* **About this exercise**
Retype only what runs from the beginning of the data through the line with "Vinyl LP Record Case - Dove"; please omit the pictures and keep every line exact.
===== Data for the task =====
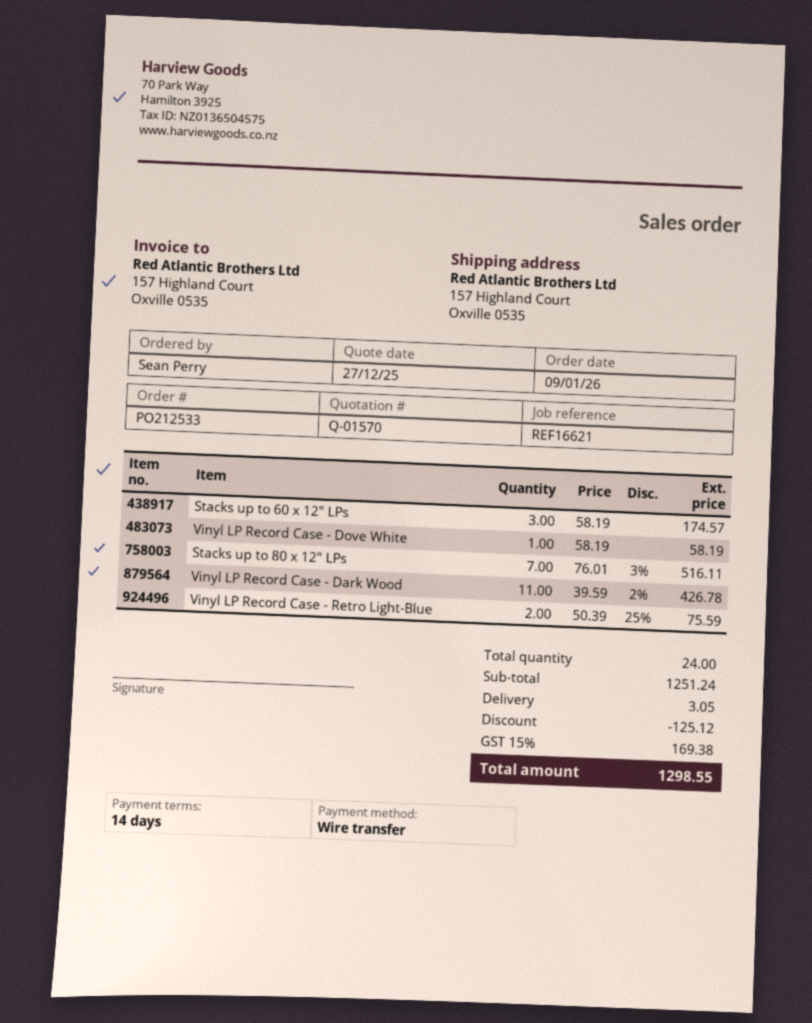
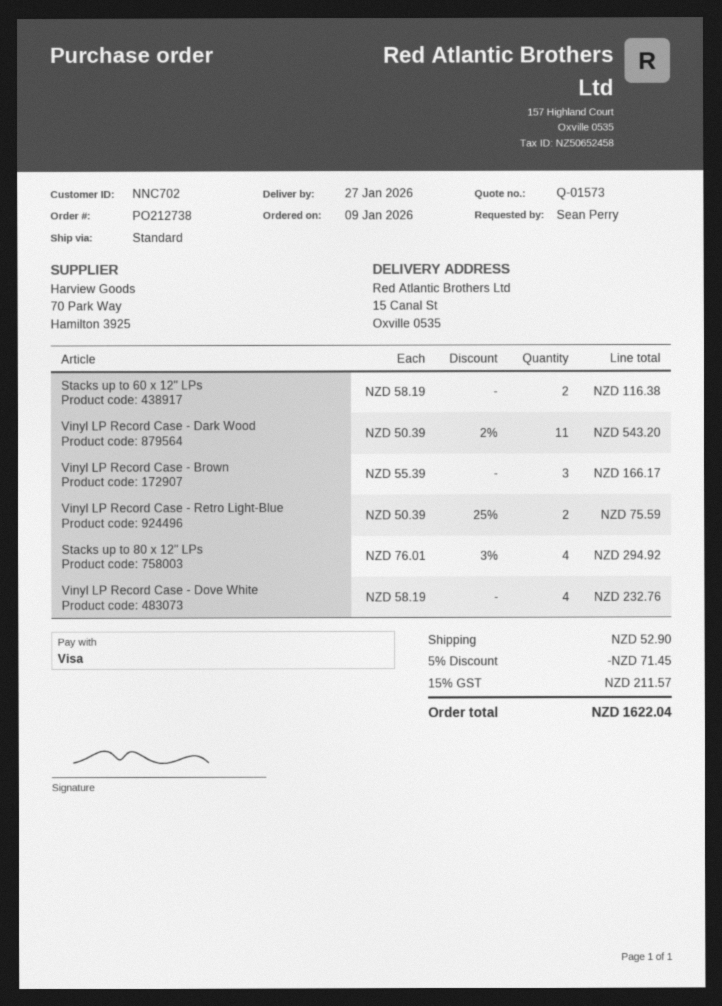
quote number: Q-01570 -> Q-01573
order number: PO212533 -> PO212738
payment method: bank transfer -> Visa
ship to: 157 Highland Court, Oxville 0535 -> 15 Canal St, Oxville 0535
Stacks up to 60 x 12" LPs: 3 x 58.19 = 174.57 -> 2 x 58.19 = 116.38
Vinyl LP Record Case - Dove White: 1 x 58.19 = 58.19 -> 4 x 58.19 = 232.76
Stacks up to 80 x 12" LPs: 7 x 76.01 - 3% = 516.11 -> 4 x 76.01 - 3% = 294.92
Vinyl LP Record Case - Dark Wood: 11 x 39.59 - 2% = 426.78 -> 11 x 50.39 - 2% = 543.20
Vinyl LP Record Case - Brown: none -> 3 x 55.39 = 166.17
discount: 125.12 -> 71.45
shipping: 3.05 -> 52.90
tax: 15% = 169.38 -> 15% = 211.57
total: 1298.55 -> 1622.04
=====
* **Answer for the task**
quote number: Q-01570 -> Q-01573
order number: PO212533 -> PO212738
payment method: bank transfer -> Visa
ship to: 157 Highland Court, Oxville 0535 -> 15 Canal St, Oxville 0535
Stacks up to 60 x 12" LPs: 3 x 58.19 = 174.57 -> 2 x 58.19 = 116.38
Vinyl LP Record Case - Dove White: 1 x 58.19 = 58.19 -> 4 x 58.19 = 232.76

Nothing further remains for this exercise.